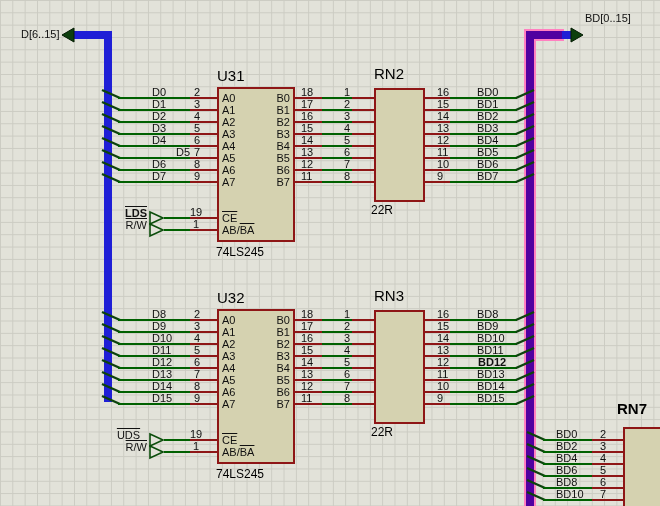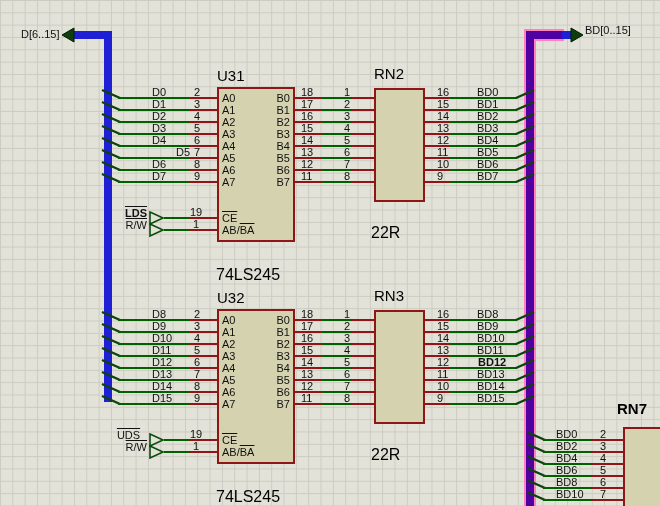--- a/index.html
+++ b/index.html
@@ -8,21 +8,21 @@
     background-color:#e2e2d9;
     background-image:
       linear-gradient(to right,#cbcbc2 1px,transparent 1px),
       linear-gradient(to bottom,#cbcbc2 1px,transparent 1px);
     background-size:12.33px 12.33px;
     font-family:"Liberation Sans",sans-serif;
   }
   #wire-layer{position:absolute;left:0;top:0;}
   .txt{position:absolute;white-space:nowrap;color:#111;font-size:11px;line-height:12px;}
   .ref{font-size:15px;line-height:16px;color:#000;}
-  .val{font-size:16px;line-height:13px;color:#000;margin-top:22px;}
+  .val{font-size:12px;line-height:13px;color:#000;}
   .num{text-align:center;}
   .ov{text-decoration:overline;}
   .box{position:absolute;box-sizing:border-box;border:2px solid #8e1616;background:#d5d2b0;}
 </style>
 </head>
 <body>
 
 <div id="canvas">
   <svg id="wire-layer" width="660" height="506">
       <path d="M74 35 H108 V402" fill="none" stroke="#1f1fd6" stroke-width="8"></path>
@@ -235,21 +235,21 @@
       <polyline points="630,488 632.6666666666666,485.5 635.3333333333334,490.5 638,485.5 640.6666666666666,490.5 643.3333333333334,485.5 646,488" fill="none" stroke="#a01616" stroke-width="1.6"></polyline>
       <line x1="646" y1="488" x2="650" y2="488" stroke="#8e1616" stroke-width="2"></line>
       <line x1="527" y1="492" x2="545" y2="500" stroke="#0d430d" stroke-width="2.4"></line>
       <line x1="543" y1="500" x2="592" y2="500" stroke="#006000" stroke-width="2"></line>
       <line x1="592" y1="500" x2="623" y2="500" stroke="#8e1616" stroke-width="2"></line>
       <line x1="623" y1="500" x2="630" y2="500" stroke="#8e1616" stroke-width="2"></line>
       <polyline points="630,500 632.6666666666666,497.5 635.3333333333334,502.5 638,497.5 640.6666666666666,502.5 643.3333333333334,497.5 646,500" fill="none" stroke="#a01616" stroke-width="1.6"></polyline>
       <line x1="646" y1="500" x2="650" y2="500" stroke="#8e1616" stroke-width="2"></line>
     </svg>
   <div class="txt" style="left:21px;top:28px;">D[6..15]</div>
-  <div class="txt" style="left:585px;top:24px;">BD[0..15]</div>
+  <div class="txt" style="left:585px;top:12px;">BD[0..15]</div>
 <div class="box" style="left: 217px; top: 87px; width: 78px; height: 155px;"></div>
     <div class="txt ref" style="left: 217px; top: 68px;">U31</div>
     <div class="txt val" style="left: 216px; top: 246px;">74LS245</div>
     <div class="txt" style="left: 152px; top: 86px;">D0</div>
     <div class="txt num" style="left: 188px; top: 86px; width: 18px;">2</div>
     <div class="txt" style="left: 222px; top: 92px;">A0</div>
     <div class="txt" style="left: 152px; top: 98px;">D1</div>
     <div class="txt num" style="left: 188px; top: 98px; width: 18px;">3</div>
     <div class="txt" style="left: 222px; top: 104px;">A1</div>
     <div class="txt" style="left: 152px; top: 110px;">D2</div>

────────────────

Copy every record exactly as it appears, apart from any pictures.

--- a/index.html
+++ b/index.html
@@ -8,21 +8,21 @@
     background-color:#e2e2d9;
     background-image:
       linear-gradient(to right,#cbcbc2 1px,transparent 1px),
       linear-gradient(to bottom,#cbcbc2 1px,transparent 1px);
     background-size:12.33px 12.33px;
     font-family:"Liberation Sans",sans-serif;
   }
   #wire-layer{position:absolute;left:0;top:0;}
   .txt{position:absolute;white-space:nowrap;color:#111;font-size:11px;line-height:12px;}
   .ref{font-size:15px;line-height:16px;color:#000;}
-  .val{font-size:16px;line-height:13px;color:#000;margin-top:22px;}
+  .val{font-size:12px;line-height:13px;color:#000;}
   .num{text-align:center;}
   .ov{text-decoration:overline;}
   .box{position:absolute;box-sizing:border-box;border:2px solid #8e1616;background:#d5d2b0;}
 </style>
 </head>
 <body>
 
 <div id="canvas">
   <svg id="wire-layer" width="660" height="506">
       <path d="M74 35 H108 V402" fill="none" stroke="#1f1fd6" stroke-width="8"></path>
@@ -235,21 +235,21 @@
       <polyline points="630,488 632.6666666666666,485.5 635.3333333333334,490.5 638,485.5 640.6666666666666,490.5 643.3333333333334,485.5 646,488" fill="none" stroke="#a01616" stroke-width="1.6"></polyline>
       <line x1="646" y1="488" x2="650" y2="488" stroke="#8e1616" stroke-width="2"></line>
       <line x1="527" y1="492" x2="545" y2="500" stroke="#0d430d" stroke-width="2.4"></line>
       <line x1="543" y1="500" x2="592" y2="500" stroke="#006000" stroke-width="2"></line>
       <line x1="592" y1="500" x2="623" y2="500" stroke="#8e1616" stroke-width="2"></line>
       <line x1="623" y1="500" x2="630" y2="500" stroke="#8e1616" stroke-width="2"></line>
       <polyline points="630,500 632.6666666666666,497.5 635.3333333333334,502.5 638,497.5 640.6666666666666,502.5 643.3333333333334,497.5 646,500" fill="none" stroke="#a01616" stroke-width="1.6"></polyline>
       <line x1="646" y1="500" x2="650" y2="500" stroke="#8e1616" stroke-width="2"></line>
     </svg>
   <div class="txt" style="left:21px;top:28px;">D[6..15]</div>
-  <div class="txt" style="left:585px;top:24px;">BD[0..15]</div>
+  <div class="txt" style="left:585px;top:12px;">BD[0..15]</div>
 <div class="box" style="left: 217px; top: 87px; width: 78px; height: 155px;"></div>
     <div class="txt ref" style="left: 217px; top: 68px;">U31</div>
     <div class="txt val" style="left: 216px; top: 246px;">74LS245</div>
     <div class="txt" style="left: 152px; top: 86px;">D0</div>
     <div class="txt num" style="left: 188px; top: 86px; width: 18px;">2</div>
     <div class="txt" style="left: 222px; top: 92px;">A0</div>
     <div class="txt" style="left: 152px; top: 98px;">D1</div>
     <div class="txt num" style="left: 188px; top: 98px; width: 18px;">3</div>
     <div class="txt" style="left: 222px; top: 104px;">A1</div>
     <div class="txt" style="left: 152px; top: 110px;">D2</div>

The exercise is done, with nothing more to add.